Die üble Nachrede
Ein Nachbar hatte über Künzelmann schlecht geredet und die
Gerüchte waren bis zu Künzelmann selbst gekommen.
Künzelmann stellte den Nachbarn zur Rede.
"Ich werde es bestimmt nicht wieder tun", versprach der Nachbar,
"ich nehme alles zurück, was ich über sie erzählt habe."
Künzelmann sah den anderen ernst an: "Ich habe keinen Grund, Ihnen
nicht zu verzeihen." erwiderte er. "Jedoch verlangt jede böse Tat
ihre Sühne."
"Ich bin gerne zu allem bereit." sagte der Nachbar zerknirscht.
Künzelmann erhob sich, ging in sein Schlafzimmer und kam mit einem
großen Kopfkissen zurück. "Tragen sie dieses Kissen in ihr Haus,
das hundert Schritte von meinem entfernt steht." sagte er. "Dann
schneiden sie ein Loch in das Kissen und kommen wieder zurück,
indem sie unterwegs immer eine Feder nach rechts, eine Feder nach
links werfen. Dies ist der Sühne erster Teil."
Der Nachbar tat, wie ihm geheißen.
Als er wieder vor Künzelmann stand und ihm die leere Kissenhülle
überreichte, fragte er: "Und der zweite Teil meiner Buße?"

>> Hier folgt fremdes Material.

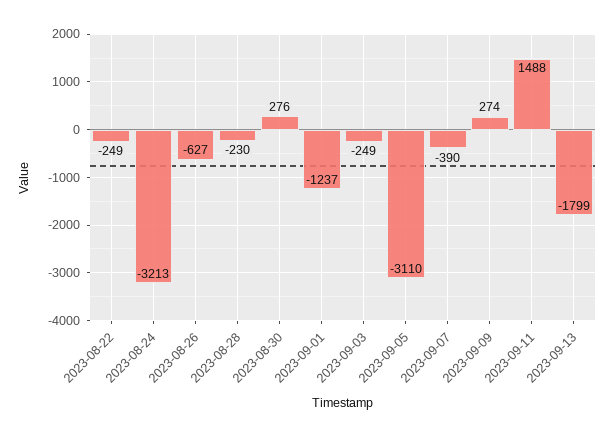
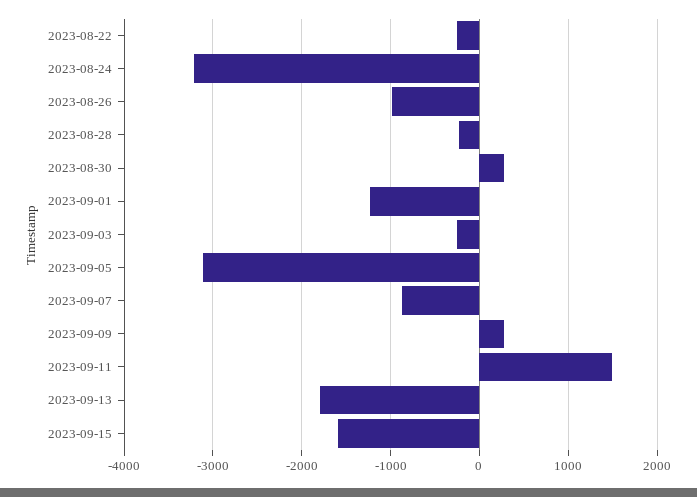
2023-08-26: -627 -> -1000
2023-09-07: -390 -> -900
2023-09-15: none -> -1600

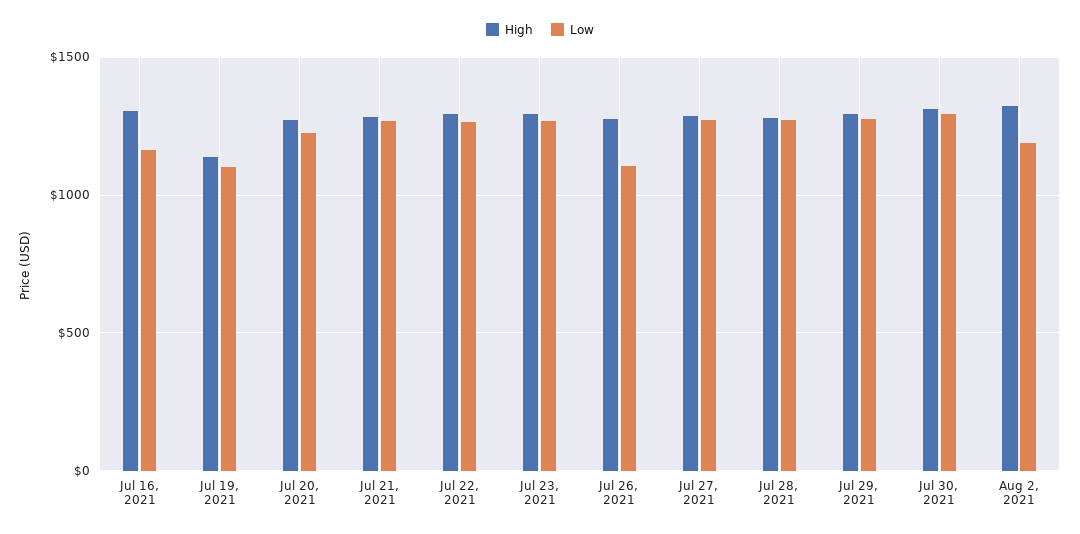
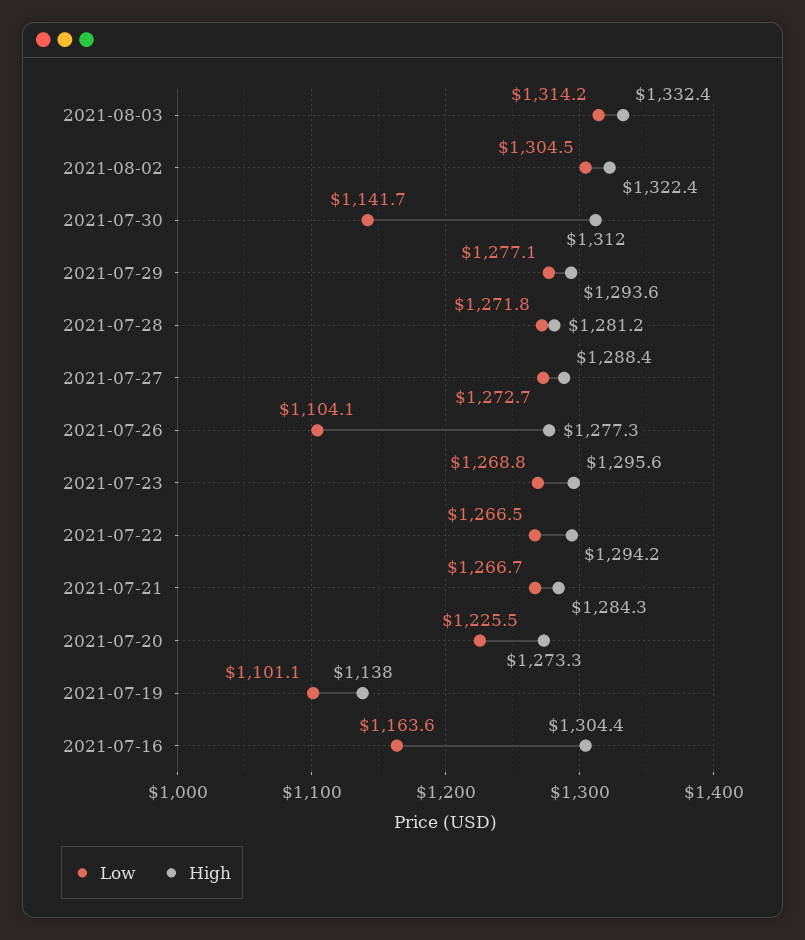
Low, Jul 30, 2021: 1300 -> 1141.7
Low, Aug 2, 2021: 1200 -> 1304.5
Low, 2021-08-03: none -> 1314.2
High, 2021-08-03: none -> 1332.4

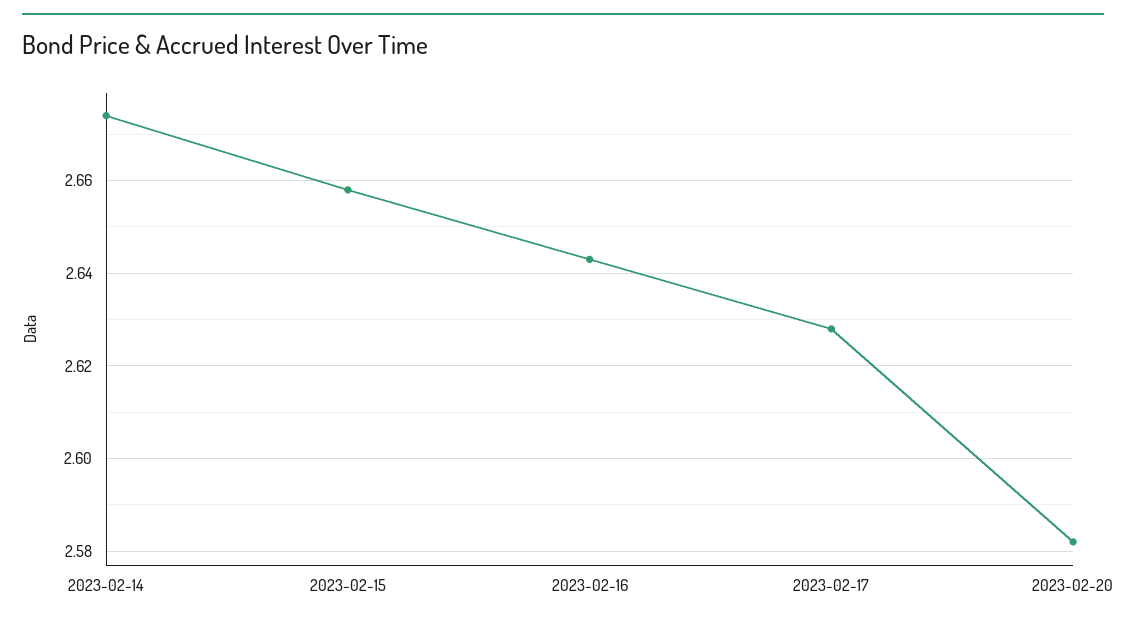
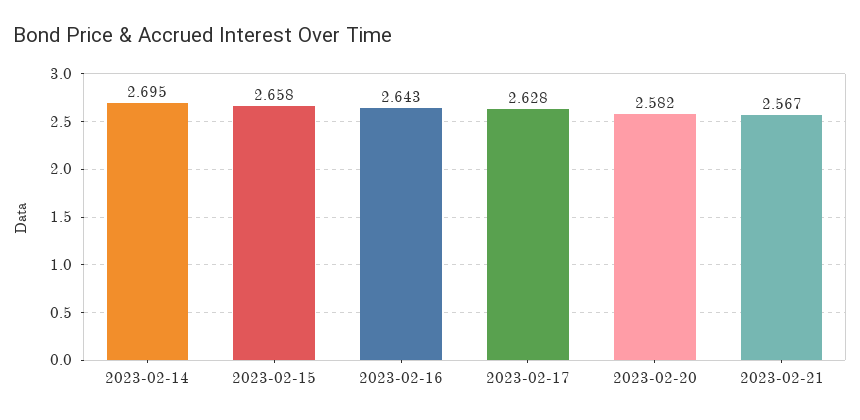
2023-02-14: 2.675 -> 2.695
2023-02-21: none -> 2.567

"Gehen sie jetzt wieder den Weg zu ihrem Haus zurück und sammeln
sie alle Federn wieder ein."
Der Nachbar stammelte verwirrt: "Ich kann doch unmöglich all die
Federn wieder einsammeln! Ich streute sie wahllos aus, warf eine
hierhin und eine dorthin. Inzwischen hat der Wind sie in alle
Himmelsrichtungen fort getragen. Wie könnte ich sie alle wieder
einfangen?"
Künzelmann nickte ernst: "Das wollte ich hören! Genau so ist es
mit der üblen Nachrede und den Verleumdungen. Einmal ausgestreut,
laufen sie durch alle Winde; wir wissen nicht, wohin. Wie kann man
sie also einfach wieder zurücknehmen?"